I bought this journal in February and have been slowly working on it since then. The advice at the beginning is to progress slowly – doing maybe one chapter a month (there are 12). Since I started late, I haven’t exactly been following that guide, and instead did 2 tabs in the first month, half of one in the second and then had a massive gap until yesterday. I’m still in the third tab, but I’m nearly there.
The first section was devoted to gratitude, and involved finding things that you are grateful for and thinking up ways to express that gratitude. I had a plan for doing this, but only managed to get through one of my expressions of gratitude (a typed letter to a friend).

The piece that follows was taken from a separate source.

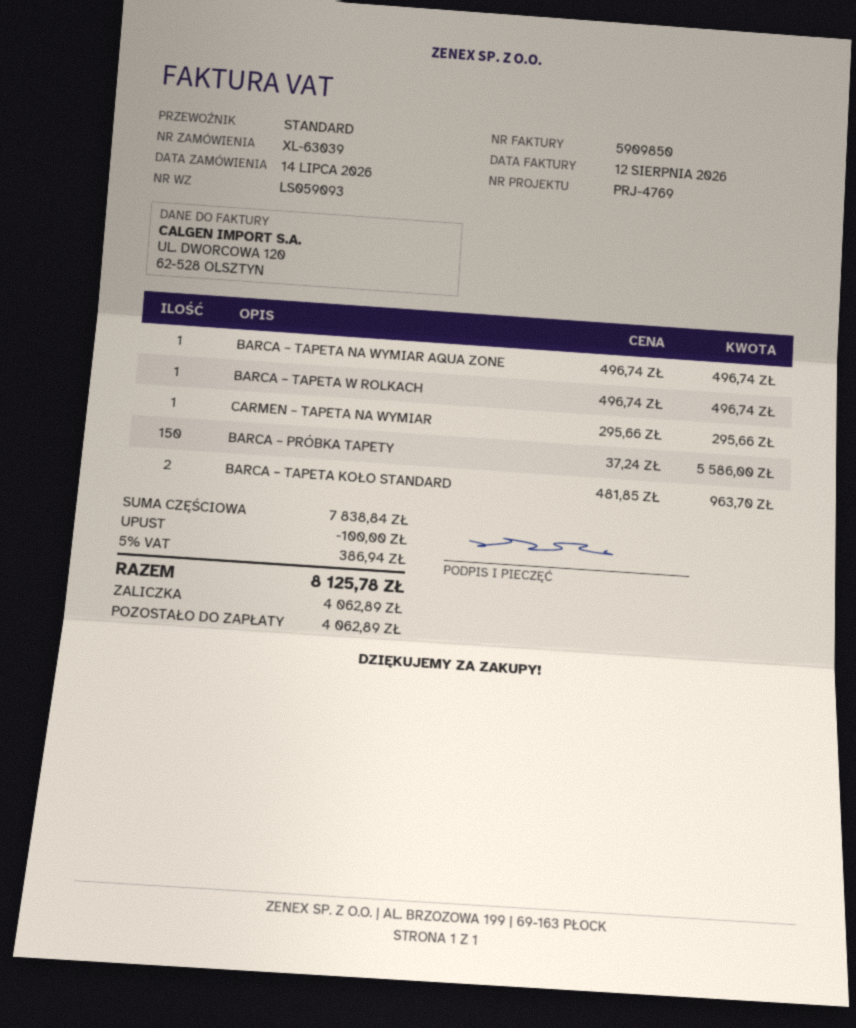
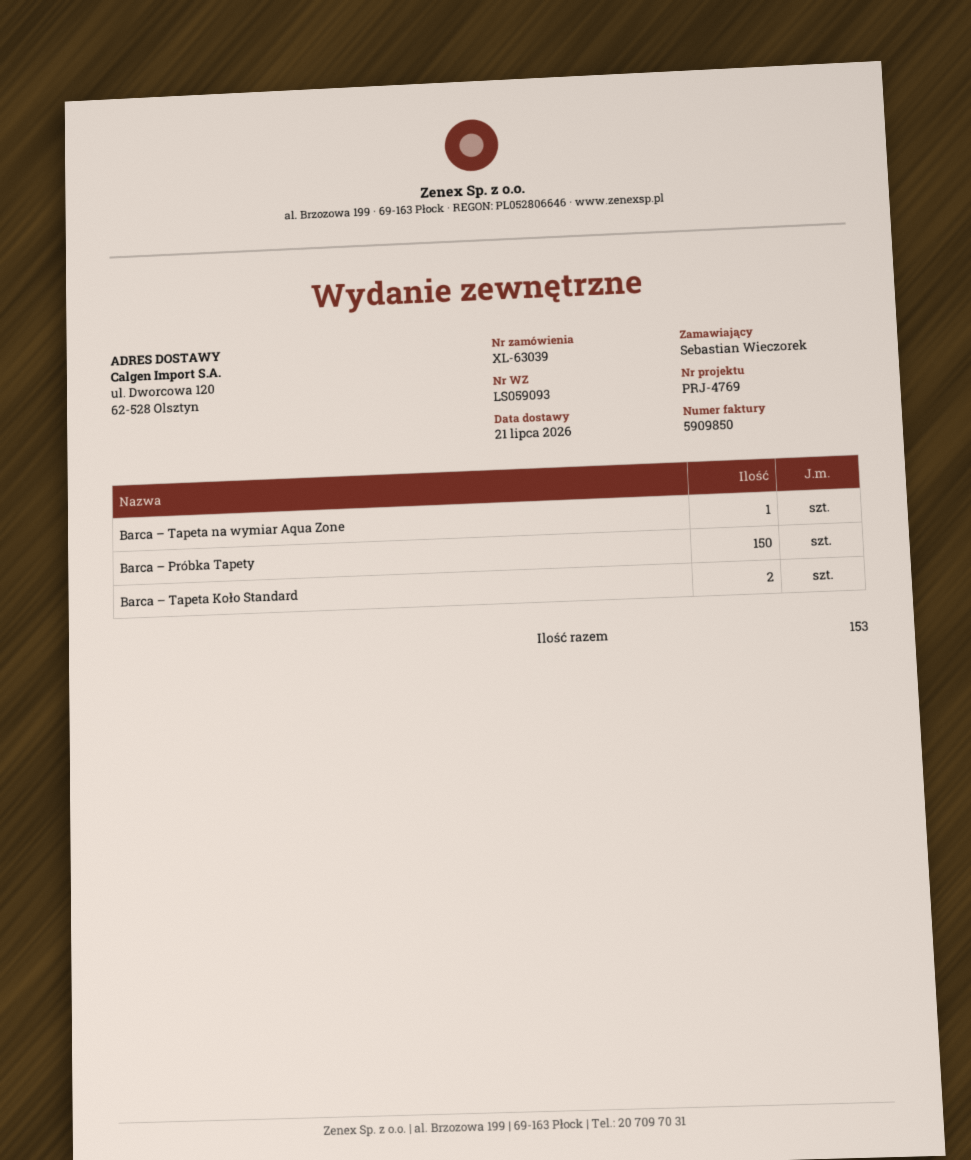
BARCA – TAPETA W ROLKACH: 1 -> none
CARMEN – TAPETA NA WYMIAR: 1 -> none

I had another one planned, but I’m not sure if I’m still grateful for that. So I guess I should move onto the next one – baking a thankyou cake for my mum. Perhaps I can do this for Mothers’ Day next month.
The next section was about taking control. It involved planning my week and identifying what activities I’m doing that are no longer giving me pleasure or use, and I can cut out. Of course, this doesn’t mean I’m throwing all housework out the window. But I planned an ideal week which made time for it, along with uni, work and exercise, but still left me with some down time (which is incredibly important to me. Without it I get a little overtired and emotional). For the first couple of weeks, I did try to follow this guide. But then my work roster started to get stuffed around a bit (the problems of having a different schedule each week) and I joined the committee of one of the clubs at uni, and that began to consume a lot of my time. So something had to suffer, and unfortunately, it was uni. I cannot function without enough chill time, which is what most people would have compromised in this situation, so my already scant uni timetable became a lot smaller.
Section 3 is about doing an attitude audit – the powers of optimism vs pessimism, and reducing the amount of things you worry about. The theme actually reminds me a bit of the serenity prayer –
“God grant me the serenity to accept the things I cannot change; courage to change the things I can; and wisdom to know the difference.”
By focusing on what worries you, the journal then asks you whether that will bother you in a months time or a year. And also, if you can do something about it. If you can, do it. If you can’t, why should you worry about it? Que sera, sera. And then reminds you, once again, how your attitude affects the outcome of events.
This chapter is one I really should pay attention to. I have a tendency to go into things with a negative outlook, and feel like I am doomed to fail (a phrase I have actually used several times in the last year). So, naturally, when it came to an example of an event where a pessimistic outlook had altered the course of things, I was rife with stories.
And so I really do want to try to change my attitude. So this month, my goal is to really put that into practise.
Another thing I love about completing this journal, aside from the self-discovery and exploration it provides, is the chance to decorate it. It’s kind of become a bit like a scrapbook of motivational quotes, inspiring photos and helpful tips for a few things I struggle with. I think this is perhaps where most of the time I spend working on it goes. In the picture above, the two pages on the right are ones I completed over the last 2 days, whereas the ones on the left are just a part of the happiness journal (the top left being the cover).
So basically, I get to participate in one of my hobbies at the same time as working on myself.